** Problem details **
In the data below, the answer is the run of lines from the line containing "-18,11 +18,11 @@" through the line containing "letter-spacing: 1px;", both included; print it exactly and nothing else.

** The records **
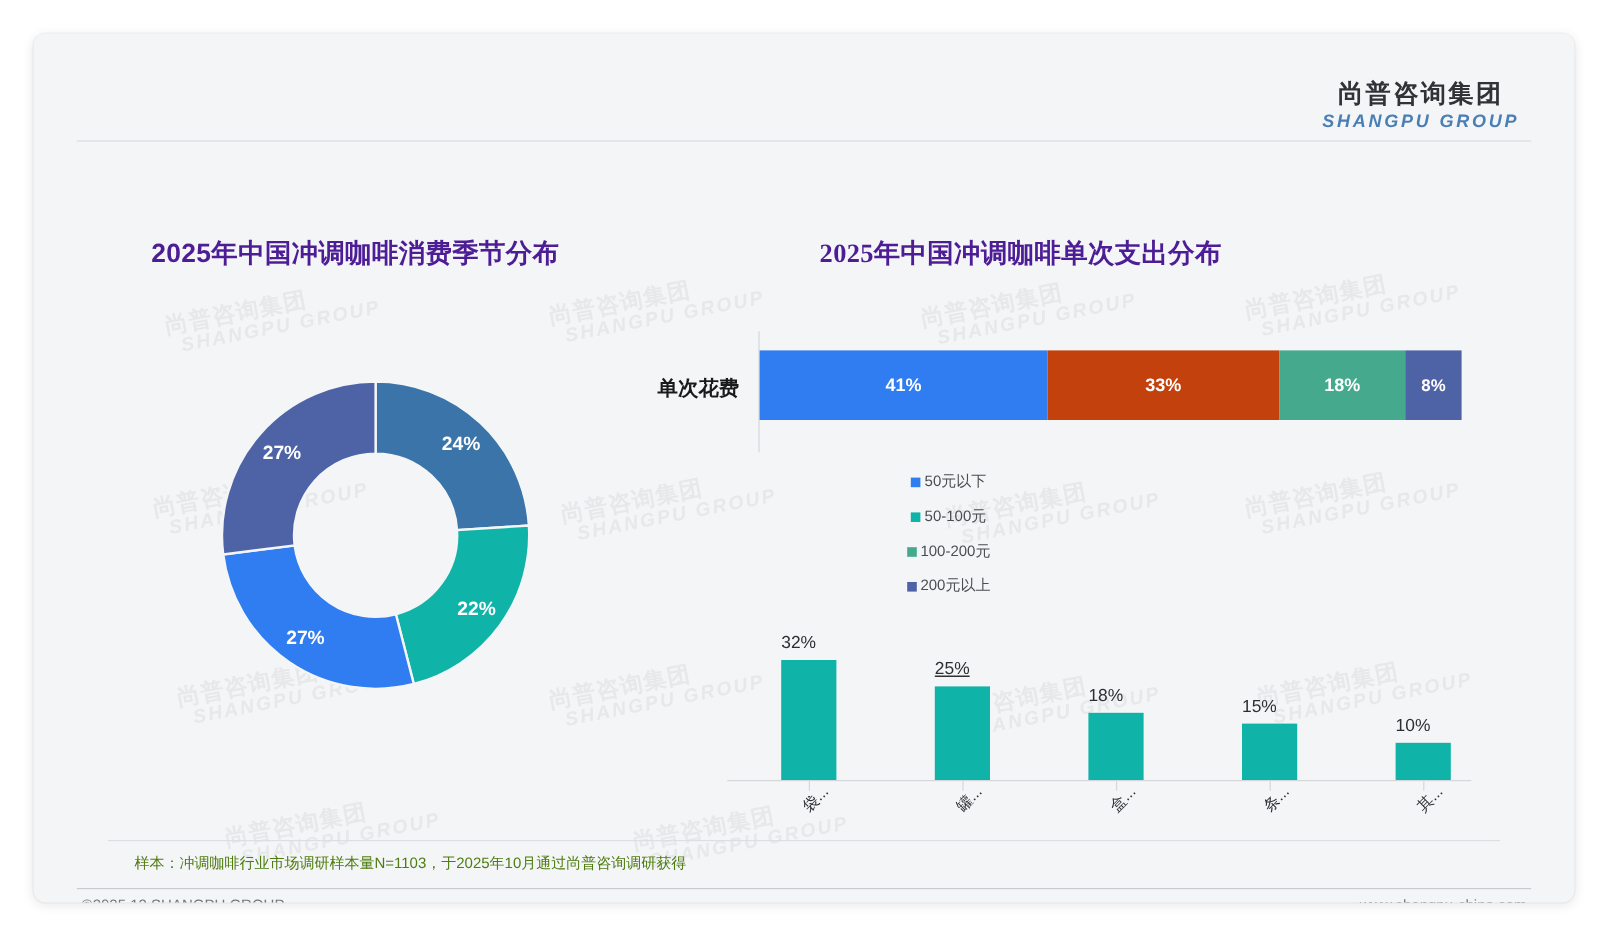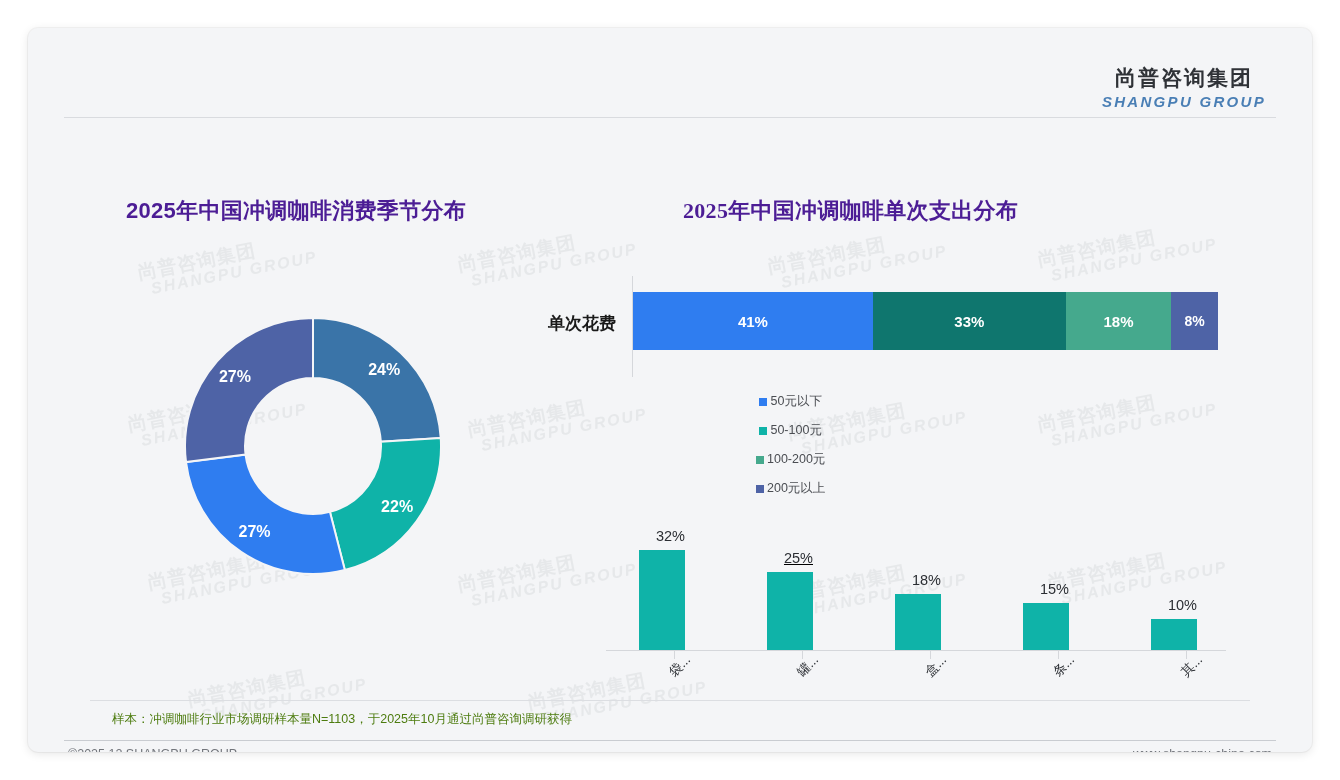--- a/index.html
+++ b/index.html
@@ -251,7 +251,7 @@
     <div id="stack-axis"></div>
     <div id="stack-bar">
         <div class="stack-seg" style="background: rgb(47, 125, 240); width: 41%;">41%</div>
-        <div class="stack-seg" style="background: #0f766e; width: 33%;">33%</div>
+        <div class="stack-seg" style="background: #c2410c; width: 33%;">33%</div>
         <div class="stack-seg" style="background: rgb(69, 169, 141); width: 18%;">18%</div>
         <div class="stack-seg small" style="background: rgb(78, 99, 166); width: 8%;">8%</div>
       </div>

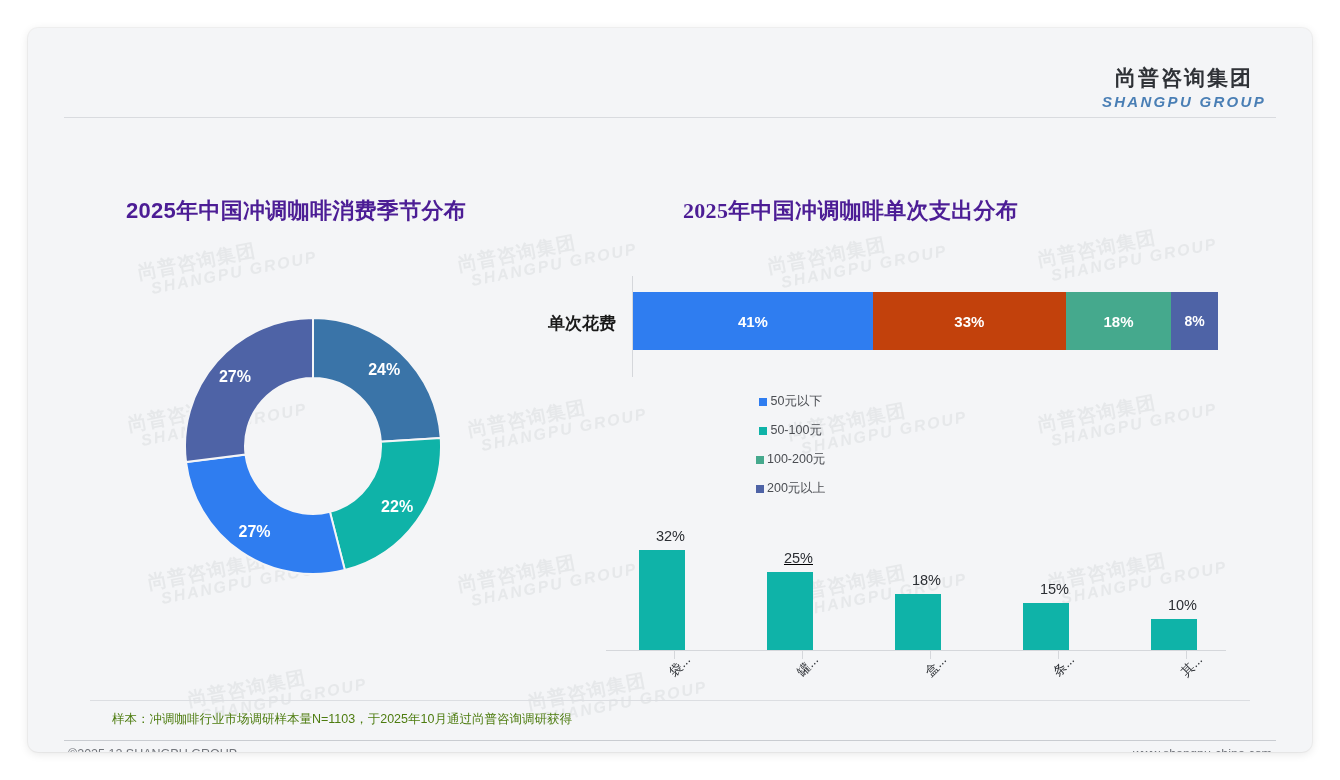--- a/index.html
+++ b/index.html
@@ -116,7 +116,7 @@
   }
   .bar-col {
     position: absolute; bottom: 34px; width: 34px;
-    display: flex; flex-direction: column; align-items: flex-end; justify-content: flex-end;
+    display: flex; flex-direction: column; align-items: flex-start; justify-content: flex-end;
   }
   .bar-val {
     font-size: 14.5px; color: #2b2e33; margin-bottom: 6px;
---
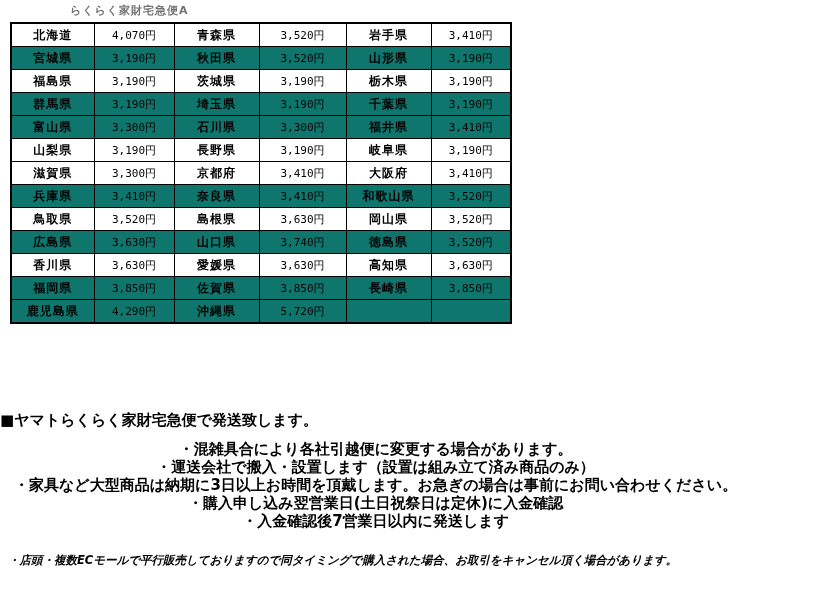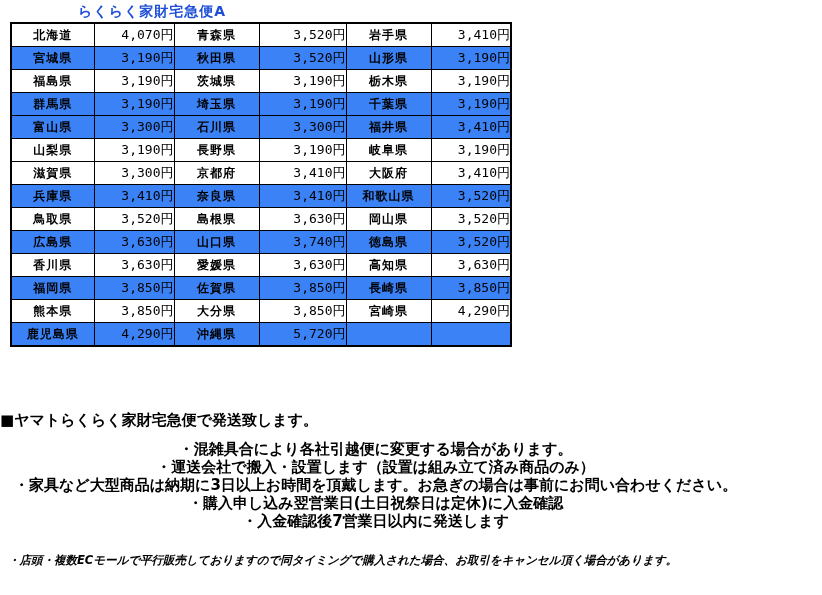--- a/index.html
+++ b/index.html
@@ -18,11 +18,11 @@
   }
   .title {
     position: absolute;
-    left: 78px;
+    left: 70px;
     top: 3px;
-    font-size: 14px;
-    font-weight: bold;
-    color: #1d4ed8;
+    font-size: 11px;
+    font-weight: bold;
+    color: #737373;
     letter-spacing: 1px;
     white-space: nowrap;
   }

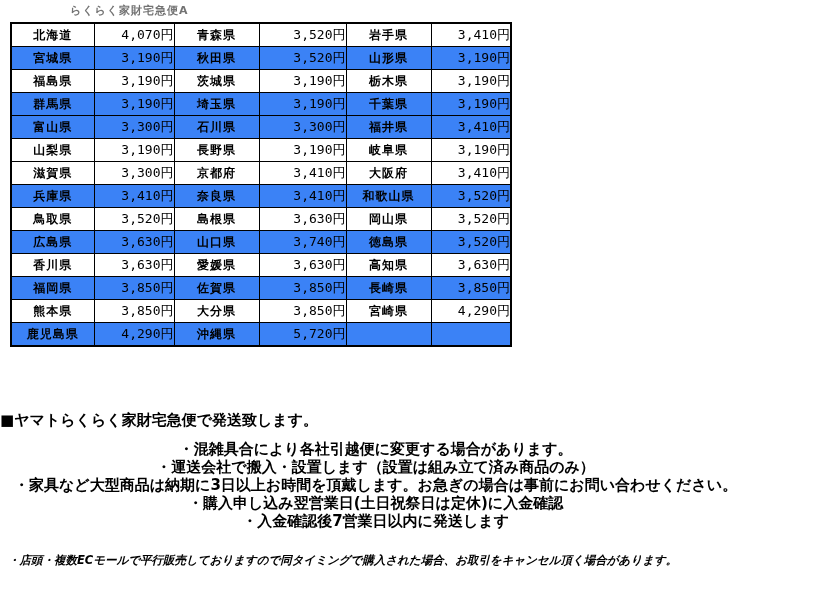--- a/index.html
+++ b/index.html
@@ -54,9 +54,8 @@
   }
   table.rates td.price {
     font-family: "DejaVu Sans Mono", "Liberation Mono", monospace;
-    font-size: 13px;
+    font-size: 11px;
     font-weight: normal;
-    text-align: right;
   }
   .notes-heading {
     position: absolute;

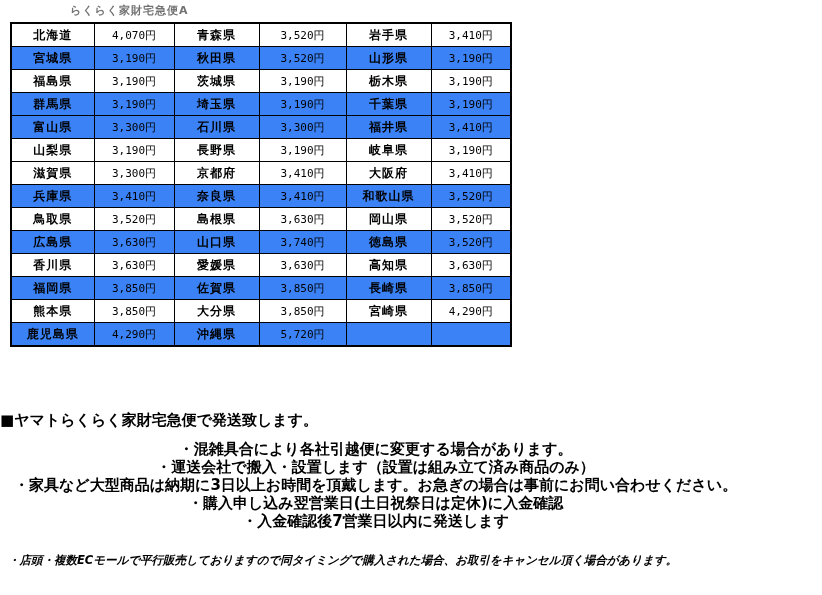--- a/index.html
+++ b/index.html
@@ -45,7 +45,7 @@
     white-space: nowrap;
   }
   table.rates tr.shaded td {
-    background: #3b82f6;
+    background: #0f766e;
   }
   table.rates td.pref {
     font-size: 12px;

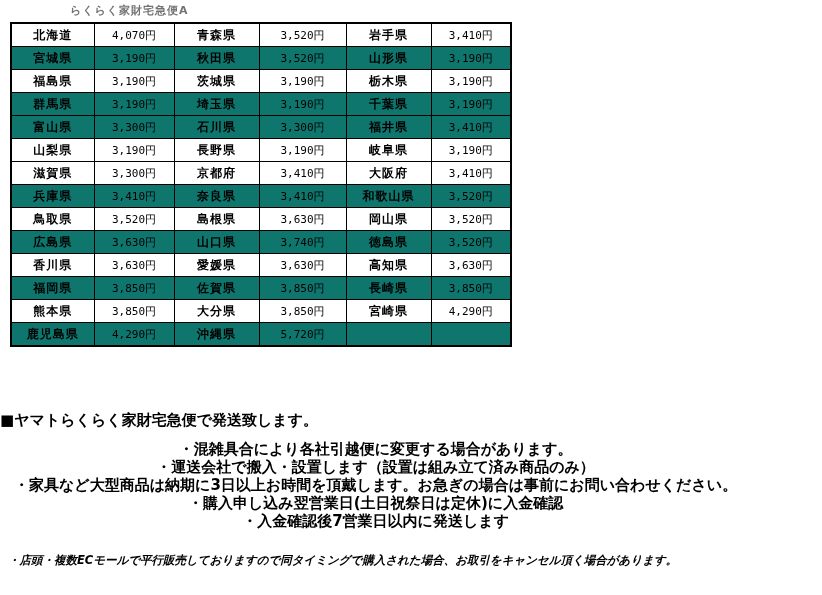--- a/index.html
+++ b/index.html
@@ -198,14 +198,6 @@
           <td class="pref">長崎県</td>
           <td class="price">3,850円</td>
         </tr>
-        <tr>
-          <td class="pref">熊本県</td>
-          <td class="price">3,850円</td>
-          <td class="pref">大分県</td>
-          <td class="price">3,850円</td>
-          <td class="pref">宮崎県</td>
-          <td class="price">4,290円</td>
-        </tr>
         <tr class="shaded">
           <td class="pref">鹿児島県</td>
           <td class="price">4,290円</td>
...
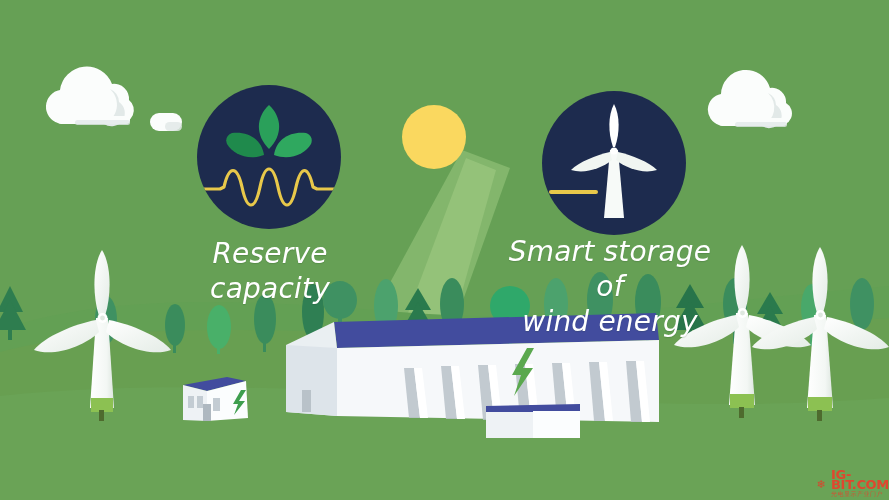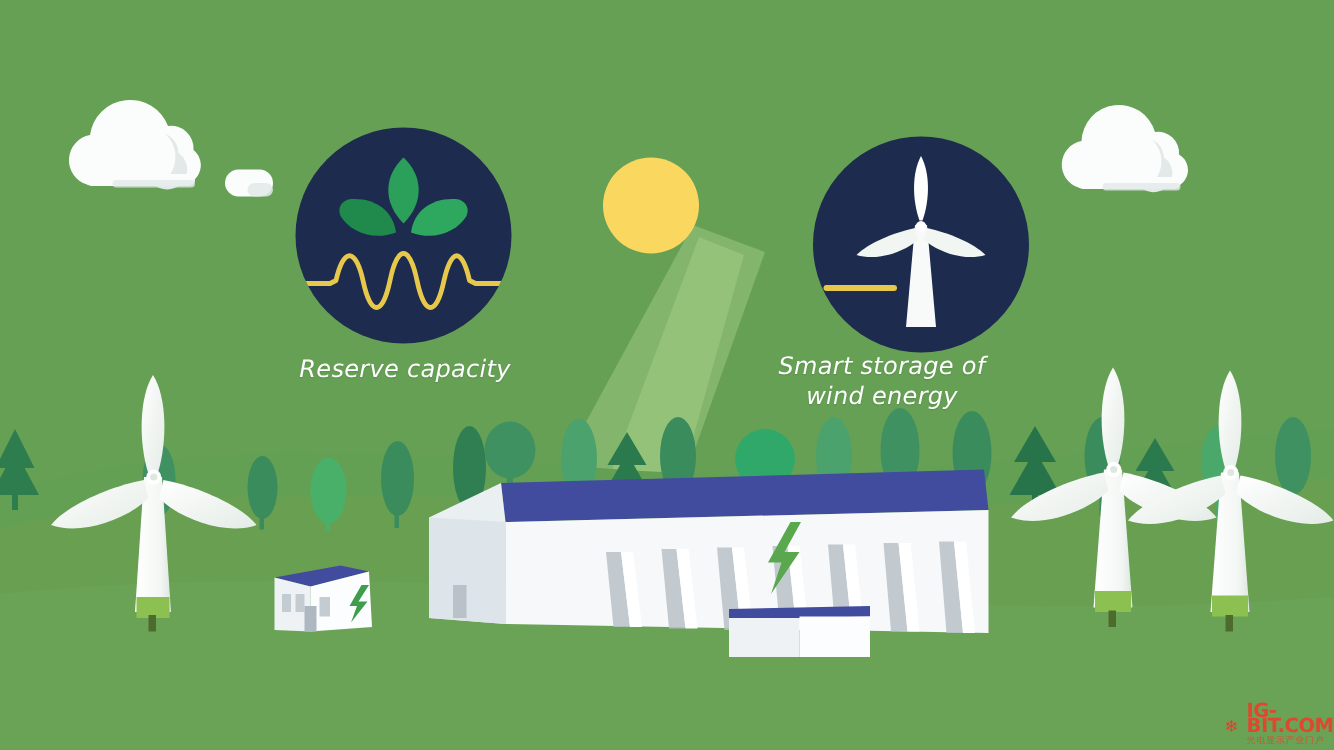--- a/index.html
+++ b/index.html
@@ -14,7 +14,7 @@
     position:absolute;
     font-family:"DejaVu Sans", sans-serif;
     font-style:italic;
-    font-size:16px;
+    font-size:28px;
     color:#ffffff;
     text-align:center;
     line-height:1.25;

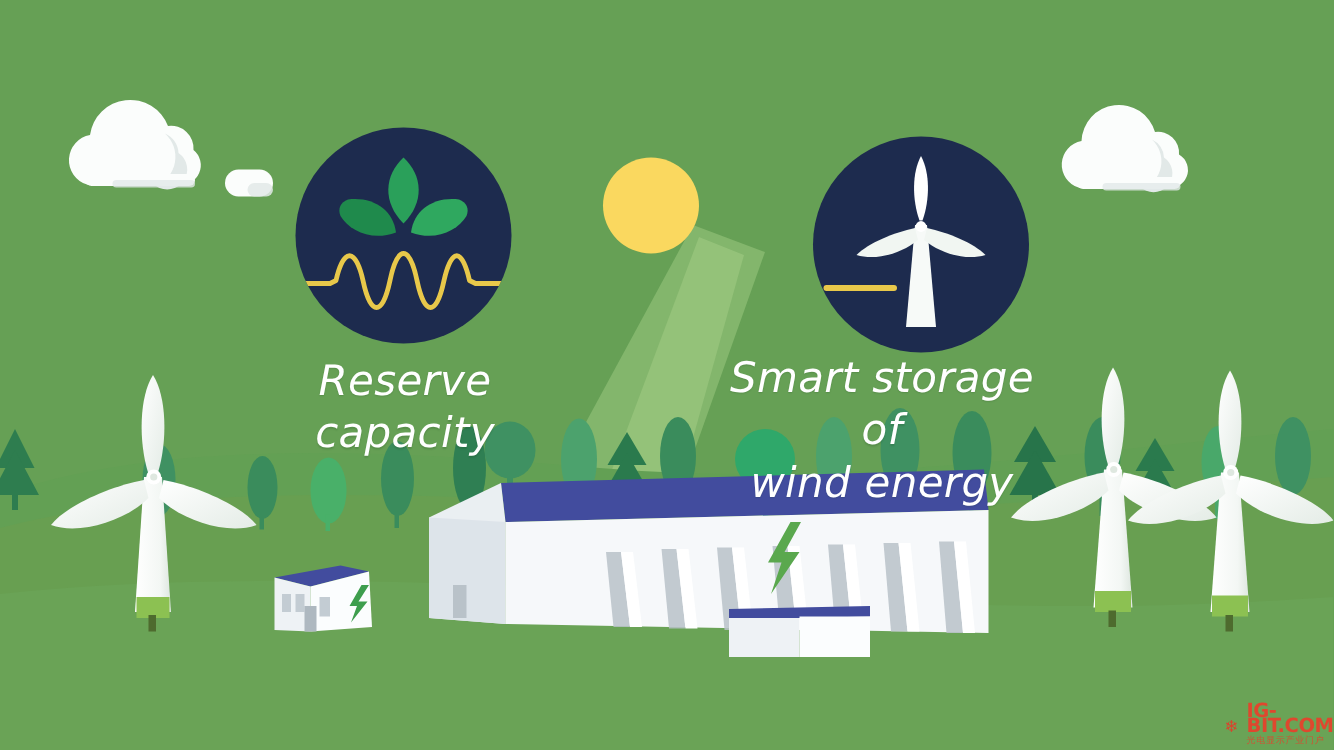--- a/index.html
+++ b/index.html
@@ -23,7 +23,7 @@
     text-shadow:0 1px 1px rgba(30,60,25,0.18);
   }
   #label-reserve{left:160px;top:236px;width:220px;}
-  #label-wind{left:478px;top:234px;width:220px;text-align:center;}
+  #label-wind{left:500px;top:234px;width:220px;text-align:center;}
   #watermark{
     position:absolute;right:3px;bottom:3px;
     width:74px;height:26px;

** Task output **
@@ -18,11 +18,11 @@
   }
   .title {
     position: absolute;
-    left: 78px;
+    left: 70px;
     top: 3px;
-    font-size: 14px;
-    font-weight: bold;
-    color: #1d4ed8;
+    font-size: 11px;
+    font-weight: bold;
+    color: #737373;
     letter-spacing: 1px;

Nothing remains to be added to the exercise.